Content starts
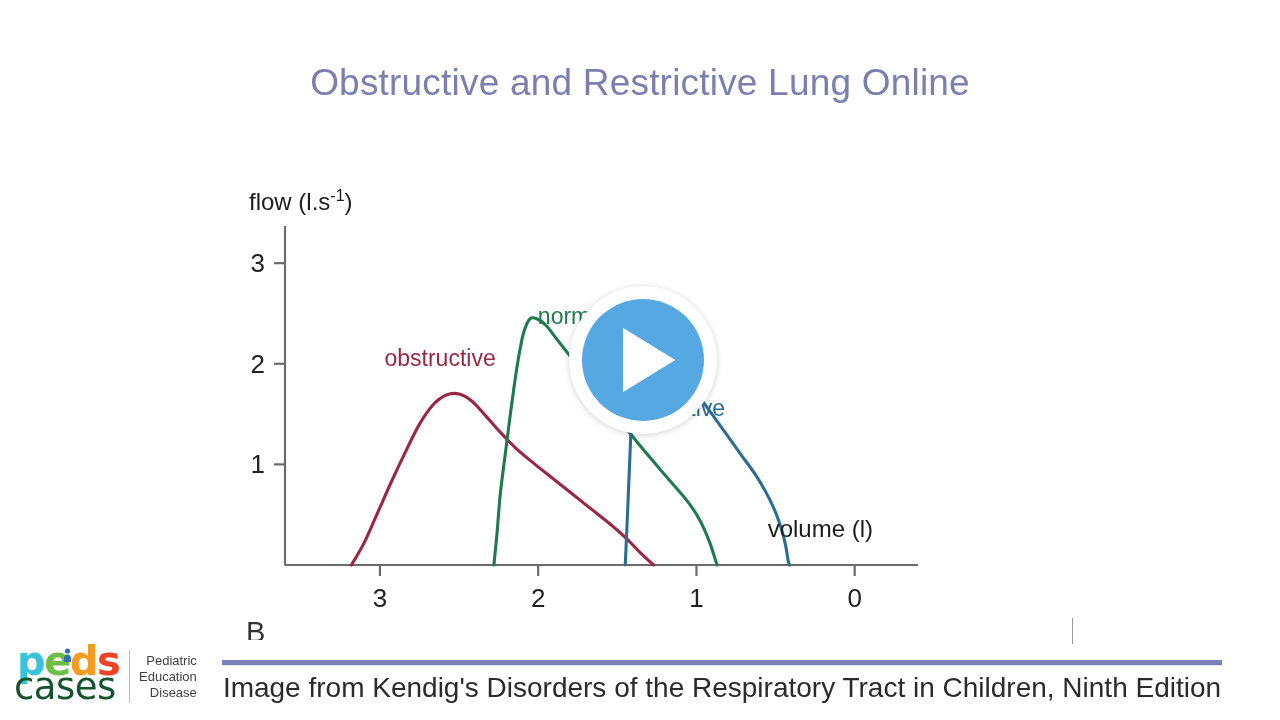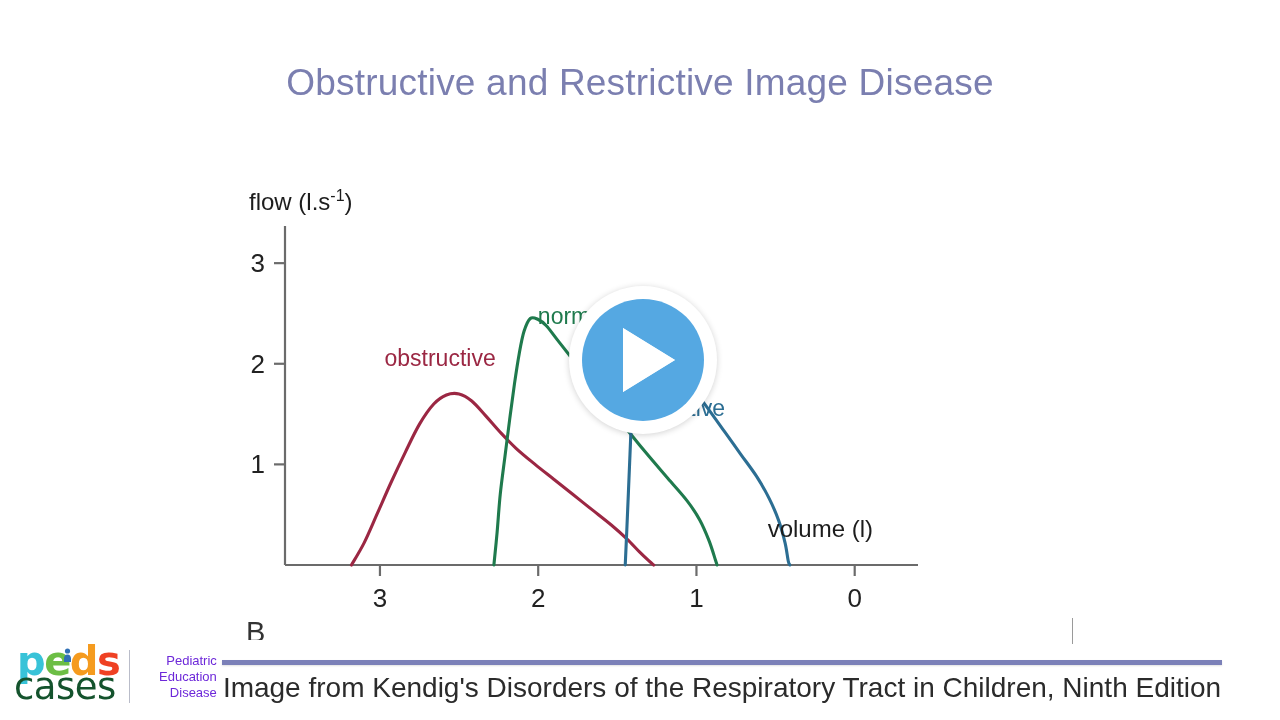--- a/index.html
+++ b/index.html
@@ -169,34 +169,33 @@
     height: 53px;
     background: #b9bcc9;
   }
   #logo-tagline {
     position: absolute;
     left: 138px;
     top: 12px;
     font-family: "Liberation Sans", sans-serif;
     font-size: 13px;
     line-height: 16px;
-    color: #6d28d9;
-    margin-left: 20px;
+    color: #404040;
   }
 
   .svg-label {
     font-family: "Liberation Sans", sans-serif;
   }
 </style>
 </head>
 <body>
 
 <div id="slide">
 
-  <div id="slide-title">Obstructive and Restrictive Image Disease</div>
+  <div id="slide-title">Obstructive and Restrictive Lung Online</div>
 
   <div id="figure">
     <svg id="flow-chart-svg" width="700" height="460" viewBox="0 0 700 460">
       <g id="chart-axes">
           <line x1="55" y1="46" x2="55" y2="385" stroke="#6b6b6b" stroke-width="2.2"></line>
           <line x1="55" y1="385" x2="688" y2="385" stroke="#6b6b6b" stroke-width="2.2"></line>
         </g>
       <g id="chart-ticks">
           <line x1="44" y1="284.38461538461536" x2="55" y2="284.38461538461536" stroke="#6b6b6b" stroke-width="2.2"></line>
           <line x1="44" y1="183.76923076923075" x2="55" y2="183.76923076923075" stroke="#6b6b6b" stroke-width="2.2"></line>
Content ends
Content starts
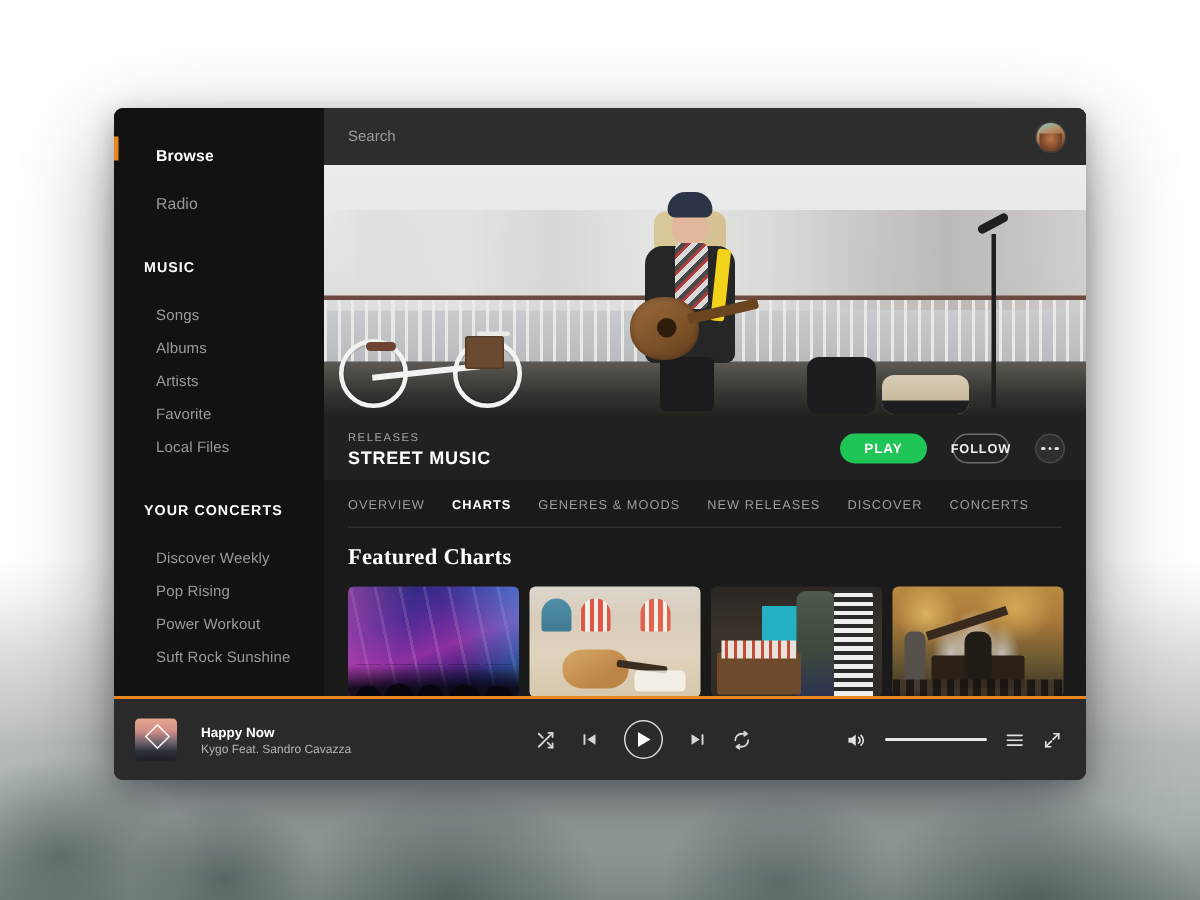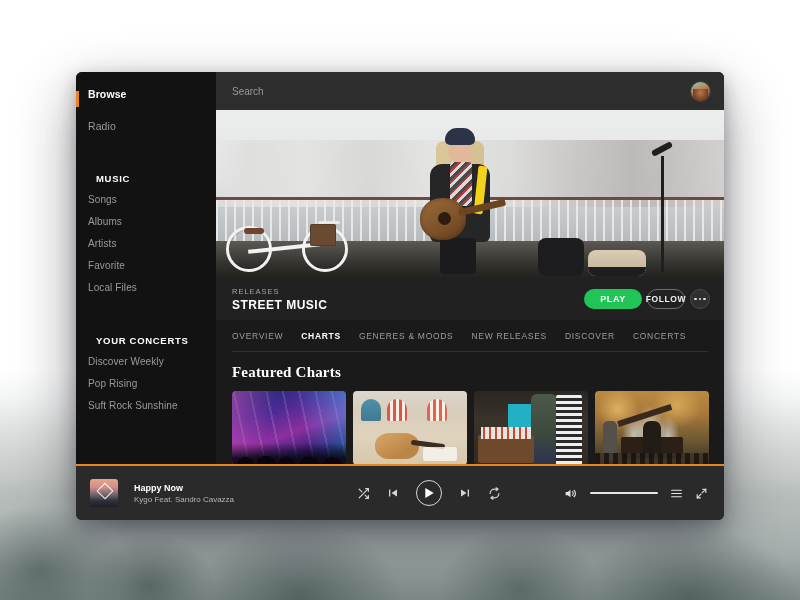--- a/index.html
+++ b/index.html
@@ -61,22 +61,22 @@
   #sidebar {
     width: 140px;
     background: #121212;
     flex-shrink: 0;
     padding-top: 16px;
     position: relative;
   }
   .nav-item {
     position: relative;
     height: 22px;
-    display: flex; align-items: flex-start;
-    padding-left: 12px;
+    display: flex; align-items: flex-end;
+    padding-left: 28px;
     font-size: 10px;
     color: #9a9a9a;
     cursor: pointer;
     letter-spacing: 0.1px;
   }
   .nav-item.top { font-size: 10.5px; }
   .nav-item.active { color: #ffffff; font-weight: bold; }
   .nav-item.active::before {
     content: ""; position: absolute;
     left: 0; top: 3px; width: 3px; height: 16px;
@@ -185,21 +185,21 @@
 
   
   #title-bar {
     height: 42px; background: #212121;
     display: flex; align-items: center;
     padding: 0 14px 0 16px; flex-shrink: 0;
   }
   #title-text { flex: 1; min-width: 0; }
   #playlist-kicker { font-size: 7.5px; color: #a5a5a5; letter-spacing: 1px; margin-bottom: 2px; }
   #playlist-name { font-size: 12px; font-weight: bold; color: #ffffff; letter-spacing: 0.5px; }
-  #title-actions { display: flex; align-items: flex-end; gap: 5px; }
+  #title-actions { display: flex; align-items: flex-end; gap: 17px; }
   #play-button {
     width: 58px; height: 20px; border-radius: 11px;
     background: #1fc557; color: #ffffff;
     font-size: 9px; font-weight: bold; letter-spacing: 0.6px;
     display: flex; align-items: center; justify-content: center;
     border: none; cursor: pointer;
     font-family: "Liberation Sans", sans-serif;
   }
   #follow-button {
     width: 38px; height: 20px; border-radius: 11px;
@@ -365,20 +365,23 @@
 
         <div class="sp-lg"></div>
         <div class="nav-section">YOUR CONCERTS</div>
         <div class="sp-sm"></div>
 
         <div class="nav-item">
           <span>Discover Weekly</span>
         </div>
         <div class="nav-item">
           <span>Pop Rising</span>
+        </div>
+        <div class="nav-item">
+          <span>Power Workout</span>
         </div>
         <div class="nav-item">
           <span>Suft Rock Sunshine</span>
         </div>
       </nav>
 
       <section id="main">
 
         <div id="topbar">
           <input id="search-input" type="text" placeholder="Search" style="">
Content ends
Content starts
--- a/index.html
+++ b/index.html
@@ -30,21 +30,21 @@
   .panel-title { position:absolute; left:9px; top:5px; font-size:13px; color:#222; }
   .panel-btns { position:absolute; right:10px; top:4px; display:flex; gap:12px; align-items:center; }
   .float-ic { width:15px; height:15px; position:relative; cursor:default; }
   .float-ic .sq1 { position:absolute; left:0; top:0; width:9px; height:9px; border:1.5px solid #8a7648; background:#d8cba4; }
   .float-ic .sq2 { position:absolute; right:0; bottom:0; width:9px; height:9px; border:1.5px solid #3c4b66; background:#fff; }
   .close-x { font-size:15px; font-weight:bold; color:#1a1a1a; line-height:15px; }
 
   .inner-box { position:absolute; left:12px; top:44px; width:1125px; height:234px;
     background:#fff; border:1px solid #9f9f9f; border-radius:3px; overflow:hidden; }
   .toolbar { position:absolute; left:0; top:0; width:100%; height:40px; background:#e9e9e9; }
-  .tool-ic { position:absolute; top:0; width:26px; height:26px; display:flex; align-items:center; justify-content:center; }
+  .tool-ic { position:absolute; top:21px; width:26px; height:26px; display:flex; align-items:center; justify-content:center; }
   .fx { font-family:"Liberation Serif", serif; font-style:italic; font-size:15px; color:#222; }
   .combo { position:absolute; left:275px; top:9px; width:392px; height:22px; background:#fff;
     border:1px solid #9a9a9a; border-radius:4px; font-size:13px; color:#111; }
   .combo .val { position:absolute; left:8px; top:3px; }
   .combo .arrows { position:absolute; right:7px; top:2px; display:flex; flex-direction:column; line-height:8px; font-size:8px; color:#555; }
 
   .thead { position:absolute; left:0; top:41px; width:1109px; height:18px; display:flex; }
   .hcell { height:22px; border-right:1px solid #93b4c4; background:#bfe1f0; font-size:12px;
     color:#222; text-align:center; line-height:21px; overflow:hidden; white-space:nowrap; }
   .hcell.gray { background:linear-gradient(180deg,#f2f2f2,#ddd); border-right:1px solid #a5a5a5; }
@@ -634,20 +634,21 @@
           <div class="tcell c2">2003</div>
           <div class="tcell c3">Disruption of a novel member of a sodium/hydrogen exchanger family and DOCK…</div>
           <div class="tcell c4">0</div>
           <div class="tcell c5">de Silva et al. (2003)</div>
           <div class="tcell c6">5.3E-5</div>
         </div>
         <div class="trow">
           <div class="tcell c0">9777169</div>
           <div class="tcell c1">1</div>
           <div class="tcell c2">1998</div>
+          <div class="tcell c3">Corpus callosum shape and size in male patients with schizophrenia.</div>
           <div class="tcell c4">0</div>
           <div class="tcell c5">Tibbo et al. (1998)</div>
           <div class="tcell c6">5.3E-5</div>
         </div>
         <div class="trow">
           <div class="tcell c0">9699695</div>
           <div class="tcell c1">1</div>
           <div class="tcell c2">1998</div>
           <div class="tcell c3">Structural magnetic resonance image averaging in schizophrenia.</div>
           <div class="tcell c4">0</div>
Content ends
What is expected:
Every line of the records that includes the word "margin" should be gathered.

Result for this exercise:
-    margin-left: 20px;
   #playlist-kicker { font-size: 7.5px; color: #a5a5a5; letter-spacing: 1px; margin-bottom: 2px; }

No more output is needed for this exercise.